Other new and forthcoming titles look beyond the White House and its current occupant toward questions bound to remain in dispute for the rest of this decade. Edmund Fawcett’s Conservatism: The Fight for a Tradition (Princeton University Press, October) acknowledges that conflict over its core commitments and tactical maneuvers began long before the advent of Twitter. Conservatism is “as much at war with itself as with its opponents,” with no consensus over the traditions it wants to preserve or the degree of flexibility entailed in “confronting and adapting to liberal modernity.” The author focuses on American, British, French and German thinkers and leaders from Edmund Burke and Joseph de Maistre until today, and the book “describes how Donald Trump, Boris Johnson, and their European counterparts are pushing conservatism toward a nation-first, hard Right.”

Challenging the regular hand-wringing over a decline of civility in public discourse, William Keith and Robert Danisch take political divisiveness as a given in Beyond Civility: The Competing Obligations of Citizenship (Penn State University Press, July). Treating restrained and subdued discussion as a preferred norm, the conduct of public affairs “effectively silence[s] those who are not in power, gaming the system against the disenfranchised.” The authors propose redirecting attention “from the goal of political comity to that of building and maintaining relationships of minimal respect in the public sphere.” The aim would be one of “uniting people with differences and making them more equal.”

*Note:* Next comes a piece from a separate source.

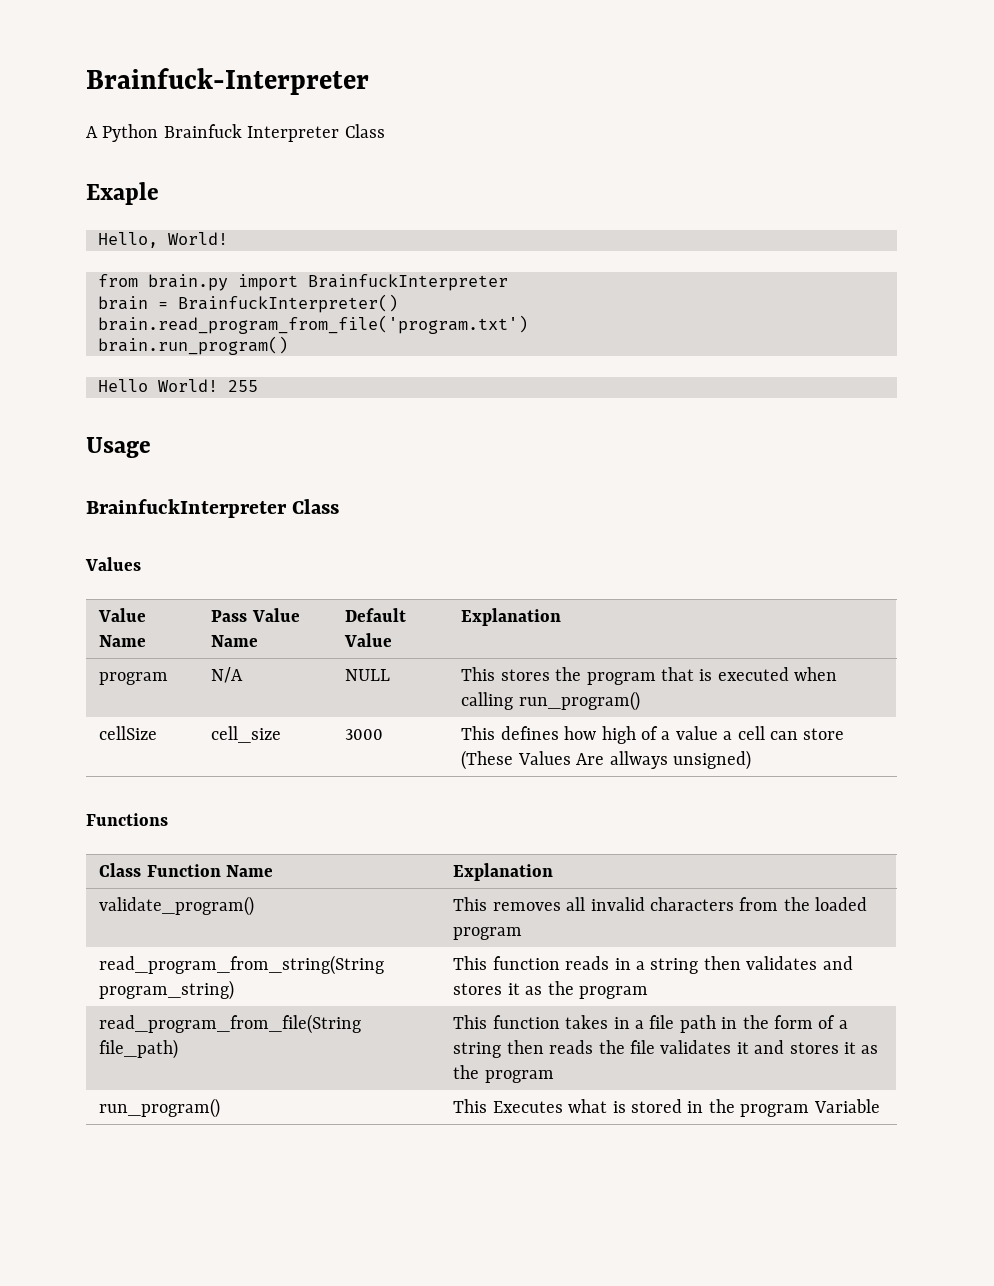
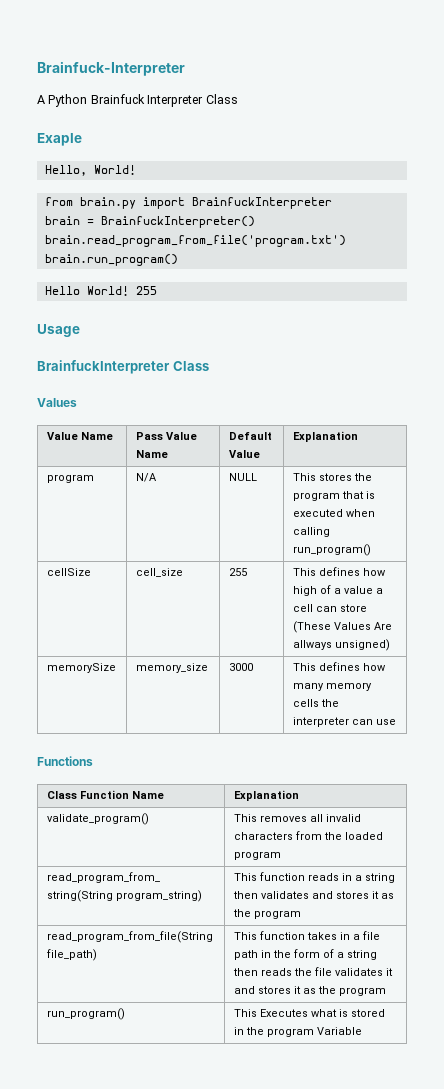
- cellSize | cell_size | 3000 | This defines how high of a value a cell can store (These Values Are allways unsigned)
+ cellSize | cell_size | 255 | This defines how high of a value a cell can store (These Values Are allways unsigned)
+ memorySize | memory_size | 3000 | This defines how many memory cells the interpreter can use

That sounds desirable, although experience suggests “uniting people with differences and making them more equal” is precisely what some political actors resist -- often quite blatantly. Gilda R. Daniels's Uncounted: The Crisis of Voter Suppression in America (New York University Press), published in January, considered the legal and political history of systematic disenfranchisement -- arguing that “voter suppression works in cycles, constantly adapting and finding new ways to hinder access for an exponentially growing minority population.” A more recent volume, Voter Suppression in U.S. Elections (University of Georgia Press, June), edited by Jim Downs, presents the transcript of a session at the 2019 conference of the Organization of American Historians during which a panel of historians discussed voter suppression with former Georgia state legislator Stacey Abrams, who lost her gubernatorial bid when the secretary of state struck hundreds of thousands of citizens from the voter rolls.

To end this roundup on the most literally academic of notes, Stacy G. Ulbig finds the roots of political tribalism planted during the undergraduate years in Angry Politics: Partisan Hatred and Political Polarization Among College Students (University Press of Kansas, December). The author “gauges the intensity and effects of partisan animosities on campus, examines the significance of media consumption in forming political attitudes, and considers the possibility that partisan hostility can operate like racial and ethnic animosities in fomenting intolerance for other groups.” But she finds hope in the possibility that colleges and universities will accept “their responsibility for developing responsible citizens capable of productive political engagement.” They might “inject more reason, and thus more civility, into future partisan debate.” It would count as a Herculean effort, if the prospects weren't Sisyphean.